Work request> Exactly as they appear below, repeat the lines from the one with "border-collapse: collapse;" through the one with "-83,29 +82,20 @@", and no others.

━━━ Source records

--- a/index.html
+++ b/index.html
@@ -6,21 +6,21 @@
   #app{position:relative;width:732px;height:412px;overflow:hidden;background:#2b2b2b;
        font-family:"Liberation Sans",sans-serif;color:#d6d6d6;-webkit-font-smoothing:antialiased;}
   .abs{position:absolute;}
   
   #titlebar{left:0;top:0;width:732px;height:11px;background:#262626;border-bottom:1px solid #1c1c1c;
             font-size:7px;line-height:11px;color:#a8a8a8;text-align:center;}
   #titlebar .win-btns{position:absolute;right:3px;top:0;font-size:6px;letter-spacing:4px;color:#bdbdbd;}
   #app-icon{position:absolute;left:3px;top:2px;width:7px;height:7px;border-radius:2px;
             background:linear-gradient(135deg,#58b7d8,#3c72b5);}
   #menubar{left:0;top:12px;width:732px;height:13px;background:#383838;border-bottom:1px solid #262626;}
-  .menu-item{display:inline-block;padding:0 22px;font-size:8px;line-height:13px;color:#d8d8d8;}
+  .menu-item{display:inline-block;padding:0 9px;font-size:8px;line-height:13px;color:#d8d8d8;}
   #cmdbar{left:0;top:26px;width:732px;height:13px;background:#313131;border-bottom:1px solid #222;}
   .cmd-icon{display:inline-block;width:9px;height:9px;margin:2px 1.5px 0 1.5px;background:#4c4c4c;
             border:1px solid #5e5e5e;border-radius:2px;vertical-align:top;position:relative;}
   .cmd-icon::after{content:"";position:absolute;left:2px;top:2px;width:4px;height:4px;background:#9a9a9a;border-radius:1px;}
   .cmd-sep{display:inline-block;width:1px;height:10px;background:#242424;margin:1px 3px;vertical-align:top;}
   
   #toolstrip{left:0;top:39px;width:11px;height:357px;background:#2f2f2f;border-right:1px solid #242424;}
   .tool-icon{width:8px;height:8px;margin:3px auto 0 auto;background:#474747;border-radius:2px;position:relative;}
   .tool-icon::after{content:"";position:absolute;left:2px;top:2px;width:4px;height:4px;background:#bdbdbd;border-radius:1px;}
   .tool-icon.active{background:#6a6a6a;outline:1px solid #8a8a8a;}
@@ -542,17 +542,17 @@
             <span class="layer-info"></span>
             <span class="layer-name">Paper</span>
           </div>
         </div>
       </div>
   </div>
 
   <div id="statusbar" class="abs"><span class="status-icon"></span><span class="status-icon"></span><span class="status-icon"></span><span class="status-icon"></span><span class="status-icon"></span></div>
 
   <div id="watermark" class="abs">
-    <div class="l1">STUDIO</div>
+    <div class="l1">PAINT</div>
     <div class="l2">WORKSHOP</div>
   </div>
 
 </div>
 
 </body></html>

━━━━━━
━━━ Source records

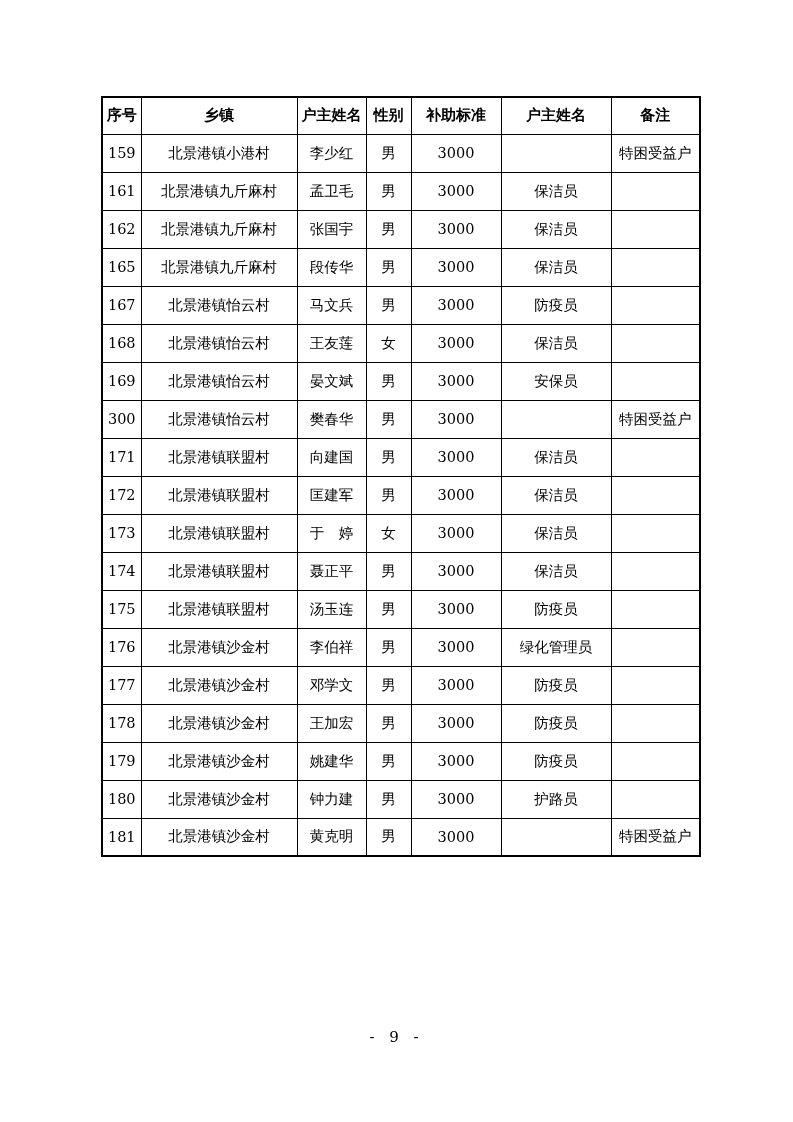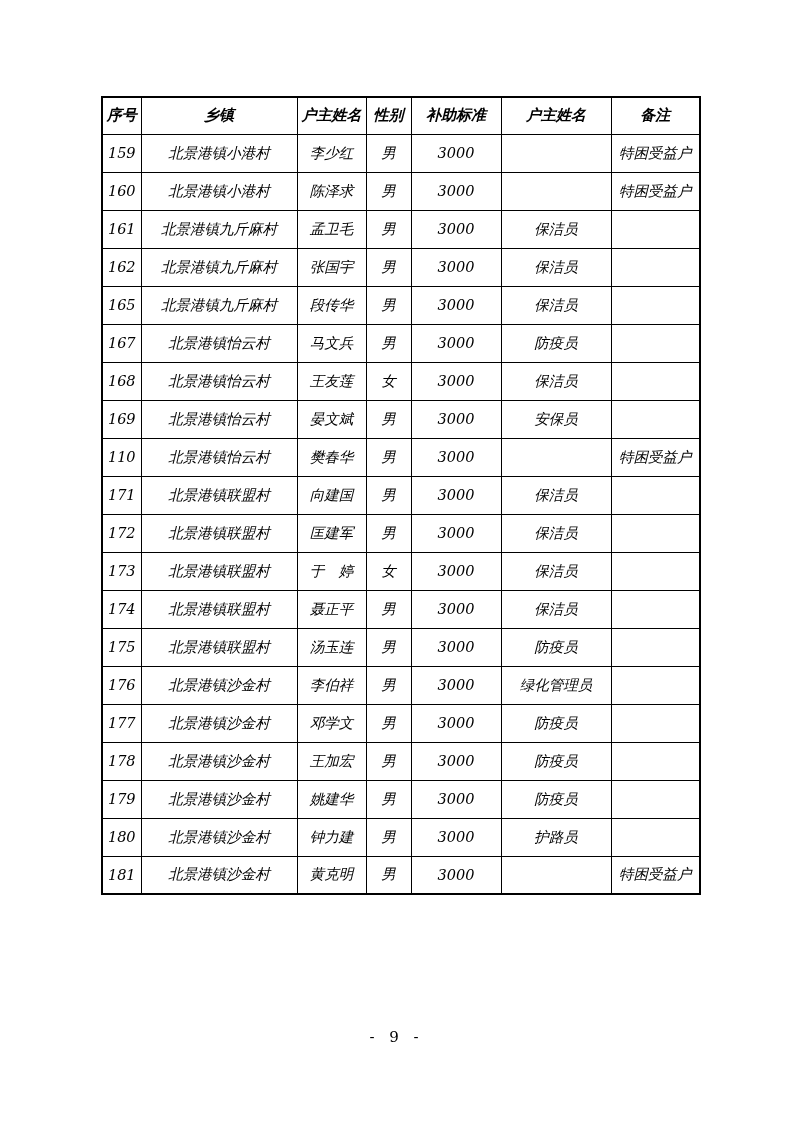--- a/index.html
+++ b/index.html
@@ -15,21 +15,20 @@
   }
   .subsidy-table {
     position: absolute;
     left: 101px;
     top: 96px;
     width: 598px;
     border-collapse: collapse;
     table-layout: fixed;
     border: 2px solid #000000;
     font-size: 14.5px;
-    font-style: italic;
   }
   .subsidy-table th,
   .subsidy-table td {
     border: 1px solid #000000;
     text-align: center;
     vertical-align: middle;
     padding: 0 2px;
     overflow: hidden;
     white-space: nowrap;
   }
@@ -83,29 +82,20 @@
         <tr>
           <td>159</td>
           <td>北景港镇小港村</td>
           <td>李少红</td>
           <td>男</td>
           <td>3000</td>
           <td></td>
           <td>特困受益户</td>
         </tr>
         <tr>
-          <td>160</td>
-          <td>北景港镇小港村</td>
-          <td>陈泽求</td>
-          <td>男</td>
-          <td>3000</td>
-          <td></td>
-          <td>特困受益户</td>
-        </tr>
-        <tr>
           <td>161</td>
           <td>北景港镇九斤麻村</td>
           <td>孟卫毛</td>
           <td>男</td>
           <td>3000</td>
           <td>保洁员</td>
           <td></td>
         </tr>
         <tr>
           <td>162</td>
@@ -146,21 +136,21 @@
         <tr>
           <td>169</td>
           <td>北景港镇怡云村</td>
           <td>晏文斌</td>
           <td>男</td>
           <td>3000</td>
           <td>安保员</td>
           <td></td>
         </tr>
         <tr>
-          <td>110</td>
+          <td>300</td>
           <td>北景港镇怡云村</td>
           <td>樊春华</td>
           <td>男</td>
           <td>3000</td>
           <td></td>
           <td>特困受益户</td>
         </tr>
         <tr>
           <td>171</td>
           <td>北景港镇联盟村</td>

━━━━━━

Completed exercise>
     border-collapse: collapse;
     table-layout: fixed;
     border: 2px solid #000000;
     font-size: 14.5px;
-    font-style: italic;
   }
   .subsidy-table th,
   .subsidy-table td {
     border: 1px solid #000000;
     text-align: center;
     vertical-align: middle;
     padding: 0 2px;
     overflow: hidden;
     white-space: nowrap;
   }
@@ -83,29 +82,20 @@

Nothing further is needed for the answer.